In the above, a developer uses STRINGIFY to create a const char* that holds the kernel code. That string passes into the kernel_cl struct templated by the kernel argument types and with arguments giving the name of the kernel, the kernel code, and optional kernel macros they would like to have defined in the kernel.

Internally, we keep track of OpenCL events via queues on each matrix_cl object that we use to conservatively prevent race conditions and provide ordering where necessary. out_buffer and in_buffer are empty structs that we pass as template arguments to configure the kernel during construction to indicate the directionality of each input buffer. At runtime, the kernel will check the correct event queues on its arguments for events it needs to wait for and then attach the event representing the kernel's completion to each buffer's queues correctly. That way we ensure that an operation that, for example, writes to a buffer, is completed before we allow the OpenCL runtime to read from that buffer.

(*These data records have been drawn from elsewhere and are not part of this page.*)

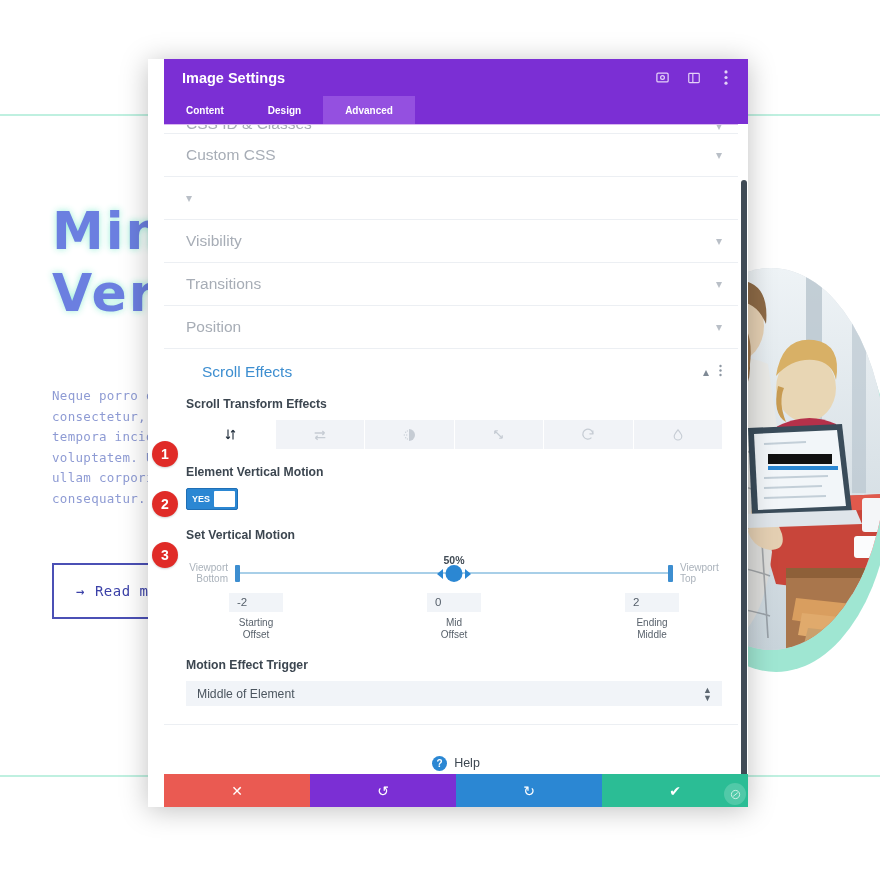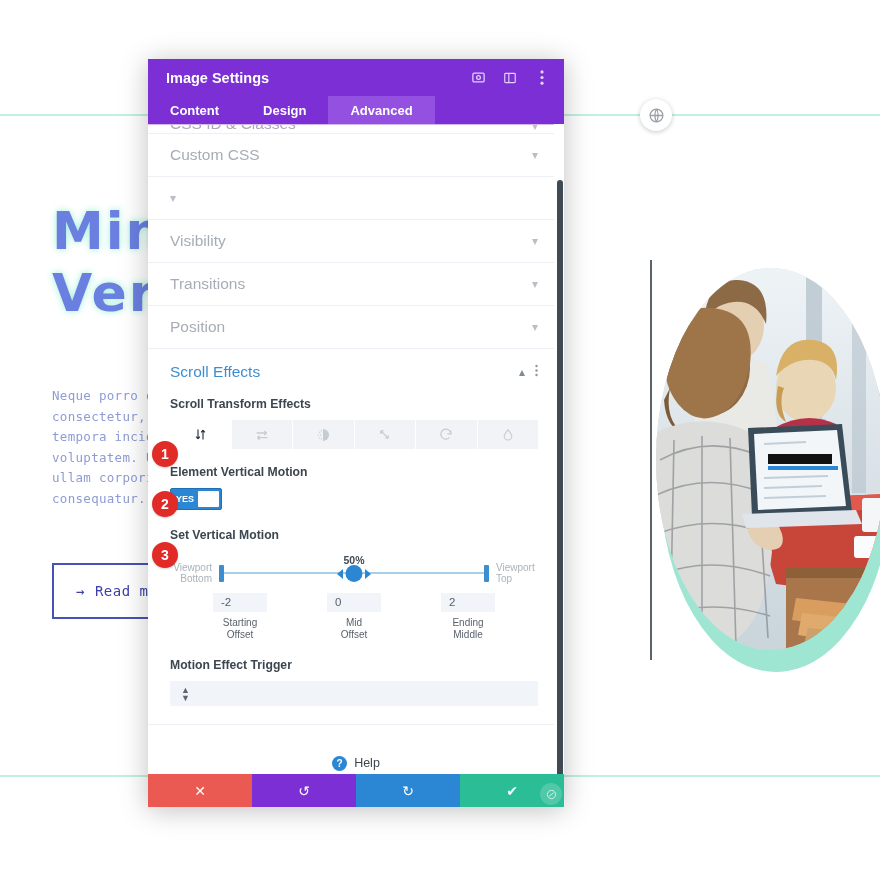"Image Settings" .modal { padding-left: none -> 16px; width: 416px -> 600px }
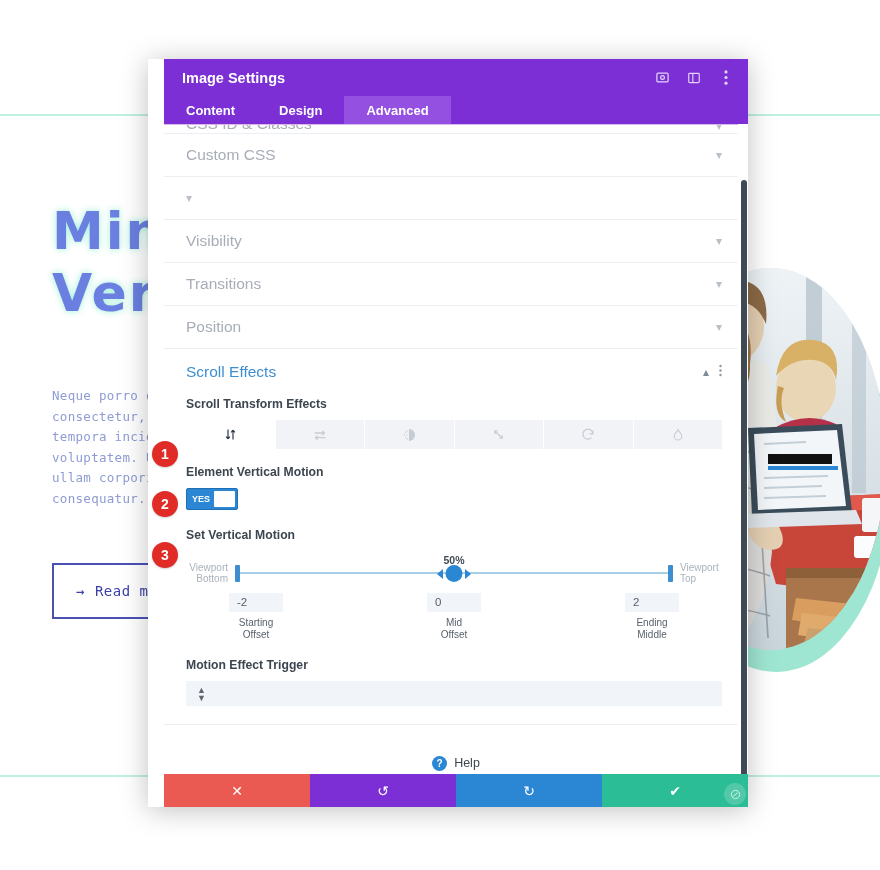"Content" .tab { font-size: 13px -> 10px }
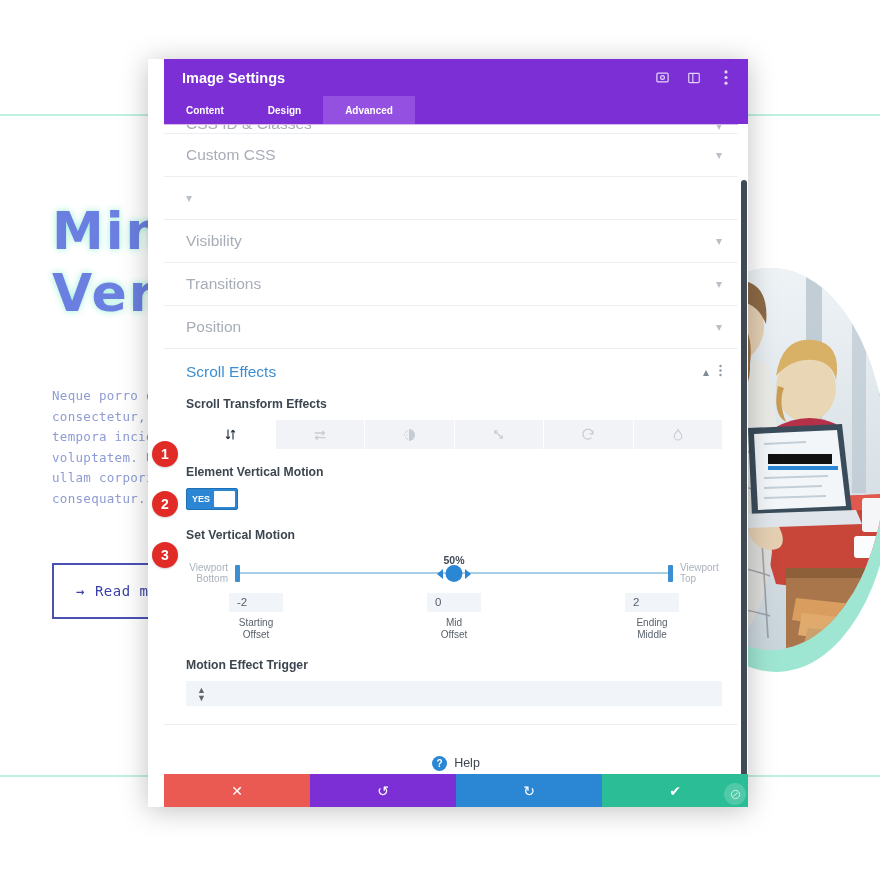"Scroll Effects" .section-open-head { margin-left: none -> 16px }
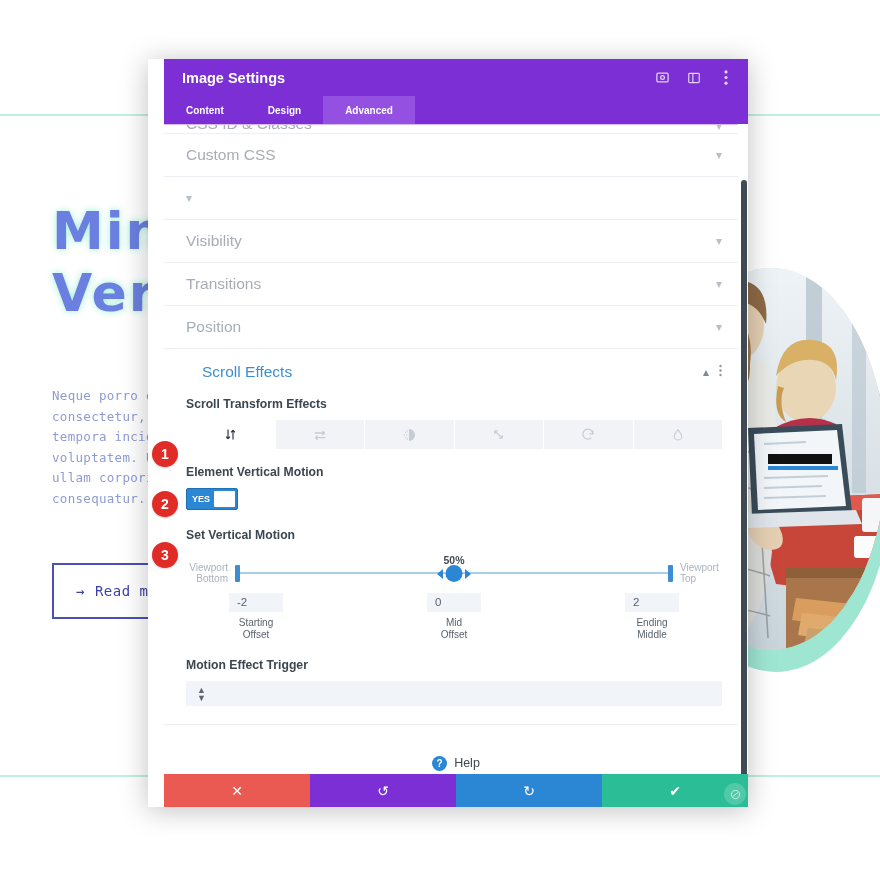"Middle of Element" span.val { html: none -> <span>Middle of Element</span> }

When the kernel_cl struct is constructed, it compiles the kernel and developers call the kernel with

matrix_cl<double> foo = //...
matrix_cl<double> goo;
example(cl::NDRange(...), goo, foo, 10);

Depending on thein/out_buffer passed when constructing the kernel, events will be added to the appropriate matrix_cl read and/or write event stack. For instance, in the above, goo in the output and will have the kernel's event attached to it's write_stack. While foo will have the kernel's event attached to it's read_stack. Later kernel calls that write to foo will know to wait for all the event's in foo's read_stack and write_stack while kernels that use goo as input will know to wait for the event's in goo's write_stack.